By Maya M. Padillo ,Correspondent
DAVAO CITY-based designer first worked with indigenous crafts in 2016, when won the first Stellar Young Designers Competition in 2016, organized by the Davao fashion Design Council (DFDC) and Abreeza Ayala Mall, for gender-bending pieces which featured the embroidery of the T’boli indigenous group.
But it was during a later visit to the home of Bagobo Tagabawa weaver Vivencia Mamites in Bansalan, Davao del Sur, and artisan Bae Arlyne Salazar from the same tribe that he was awakened to the beauty and potential of their crafts.

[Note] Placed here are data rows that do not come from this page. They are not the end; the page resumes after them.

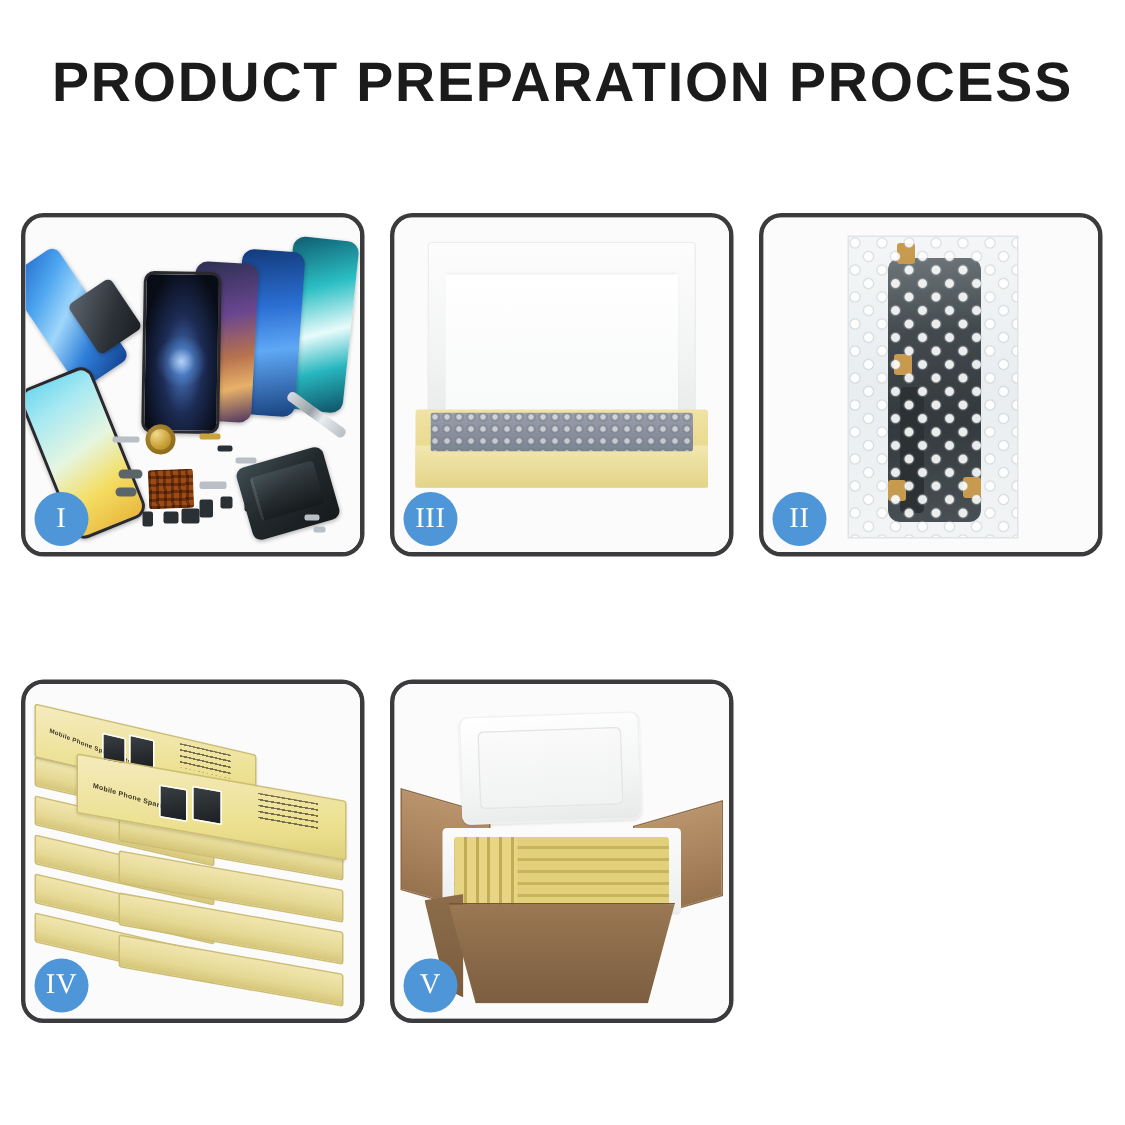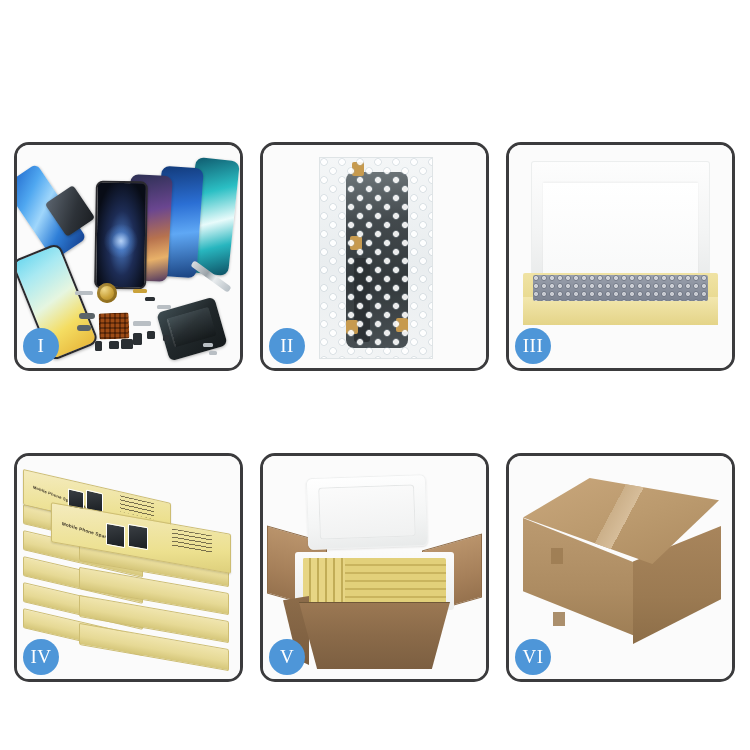--- a/index.html
+++ b/index.html
@@ -364,20 +364,21 @@
   .p6 .seam {
     position:absolute;
     background: #9c7b52;
     opacity:.85;
   }
 </style>
 </head>
 <body>
 
 <div class="header">
+  <div class="title">PRODUCT PREPARATION PROCESS</div>
 </div>
 
 <div class="grid">
 
   <div class="panel p1">
     <div class="stage">
       <div class="phone ph-teal"></div>
       <div class="phone ph-blue2"></div>
       <div class="phone ph-purple"></div>
       <div class="phone ph-dark"></div>
@@ -400,45 +401,45 @@
       <div class="bit" style="left:116px;top:188px;width:9px;height:12px;"></div>
       <div class="bit" style="left:130px;top:186px;width:8px;height:8px;"></div>
       <div class="bit lt" style="left:140px;top:160px;width:14px;height:4px;"></div>
       <div class="bit" style="left:146px;top:190px;width:6px;height:6px;"></div>
       <div class="bit lt" style="left:186px;top:198px;width:10px;height:4px;"></div>
       <div class="bit lt" style="left:192px;top:206px;width:8px;height:4px;"></div>
     </div>
     <div class="badge">I</div>
   </div>
 
+  <div class="panel p3">
+    <div class="stage">
+      <div class="lid"></div>
+      <div class="tray">
+        <div class="tray-face"></div>
+      </div>
+      <div class="wrap"></div>
+    </div>
+    <div class="badge">III</div>
+  </div>
+
   <div class="panel p2">
     <div class="stage">
       <div class="bag">
         <div class="part"></div>
         <div class="tab" style="left:32px;top:4px;"></div>
         <div class="tab" style="left:30px;top:78px;"></div>
         <div class="tab" style="left:26px;top:162px;"></div>
         <div class="tab" style="left:76px;top:160px;"></div>
         <div class="bubbles"></div>
       </div>
     </div>
     <div class="badge">II</div>
   </div>
 
-  <div class="panel p3">
-    <div class="stage">
-      <div class="lid"></div>
-      <div class="tray">
-        <div class="tray-face"></div>
-      </div>
-      <div class="wrap"></div>
-    </div>
-    <div class="badge">III</div>
-  </div>
-
   <div class="panel p4">
     <div class="stage">
       <div class="stack">
 
         <div class="slab" style="left:6px;  top:62px;  width:118px; height:18px; transform:skewY(13deg);"></div>
         <div class="slab" style="left:6px;  top:88px;  width:118px; height:18px; transform:skewY(13deg);"></div>
         <div class="slab" style="left:6px;  top:114px; width:118px; height:18px; transform:skewY(13deg);"></div>
         <div class="slab" style="left:6px;  top:140px; width:118px; height:18px; transform:skewY(13deg);"></div>
         <div class="slab" style="left:6px;  top:166px; width:118px; height:18px; transform:skewY(13deg);"></div>
 
@@ -472,25 +473,14 @@
       <div class="foaminner"></div>
       <div class="prod"></div>
       <div class="prod2"></div>
       <div class="sideL"></div>
       <div class="front"></div>
       <div class="foamlid"></div>
     </div>
     <div class="badge">V</div>
   </div>
 
-  <div class="panel p6">
-    <div class="stage">
-      <div class="faceL"></div>
-      <div class="faceR"></div>
-      <div class="top"></div>
-      <div class="tape"></div>
-      <div class="seam" style="left:42px; top:92px; width:12px; height:16px;"></div>
-      <div class="seam" style="left:44px; top:156px; width:12px; height:14px;"></div>
-    </div>
-    <div class="badge">VI</div>
-  </div>
 
 </div>
 
 </body></html>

“It was at that moment I realized the rich culture of Mindanao and the possibilities it gave me with the direction of Philippine fashion,” Mr. Limon said in an interview with BusinessWorld as he launched his first solo trunk show, dubbed NIñOFRANCO’s, at the Marco Polo Hotel Davao.
The show, one of the hotel’s highlights for this year’s Kadayawan sa Davao celebration, featured the artisanal works of various indigenous peoples (IP) such as the Bagobo Tagabawa, T’boli, B’laan, and Tagakaolo.
Members of these groups do the embroidery and beading for Mr. Limon’s clothing line.
“I send the materials to them and dictate the color also. I don’t want to seem like that I am the designer because these are traditional patterns — they (IPs) own it, they are the artisanal designers. I brand myself as ‘creative director,’” he said.
In turn, he considers his contribution to their craft as the mainstreaming of traditional designs into practical, wearable clothes.
“I am leaning more on contemporary ethnic design that is something that can be worn everyday because when you buy directly from them (the artisans), it’s costumes,” he said.
The young designer-entrepreneur said he is also happy knowing that he is helping IPs with their livelihood.
Among those he works with are the Sarangani-based Tagakaolo community headed by Biya Narcisa Galgo Celestino, and the B’laans under the leadership of Rebecca Ayao and Maribeth Ditan.
“We also got to experience the Gaginaway Festival in Malita, Davao Occidental and we met the Tagakaolo artisans Ma’am Lita Labis and Imelda,” he said.
“This artisanal journey made me learn the importance of proper education on how to appropriate our culture on contemporary design. It is important to know the story of these ethno-linguistic groups in order to sync with your own artistic touch, in turn creating a successful collaboration,” said Mr. Limon, a graduate of the Philippine Women’s College in Davao.
His brand NIñOFRANCO accepts made-to-order requests and these designs are not replicated.
He said he is proud that his collection has been noticed by showbiz folk such as Marian Rivera and Boy Abunda, as well as Tourism Secretary Bernadette Romulo-Puyat.
The NIñOFRANCO line is among those featured at the Marco Polo Davao’s 4th Fashion and Fusion show at the hotel’s lobby, alongside the accessories of Maan Chua, photography and visual arts of Jowe Posadas, floral arrangements from Happy Succulents, fixtures from T’nalak Homes, and the antique collection of architect Jose Racho.
As part of the fashion show, Philippine Eagle stuffed toys dressed in limited NIñOFRANCO Tangkulo-inspired scarves were auctioned off. The proceeds from the auction will go to the Philippine Eagle Foundation, which is supported by the Wharf Hotels together with the Marco Polo Hotels and Niccolo Hotels through various fund-raising projects and other initiatives.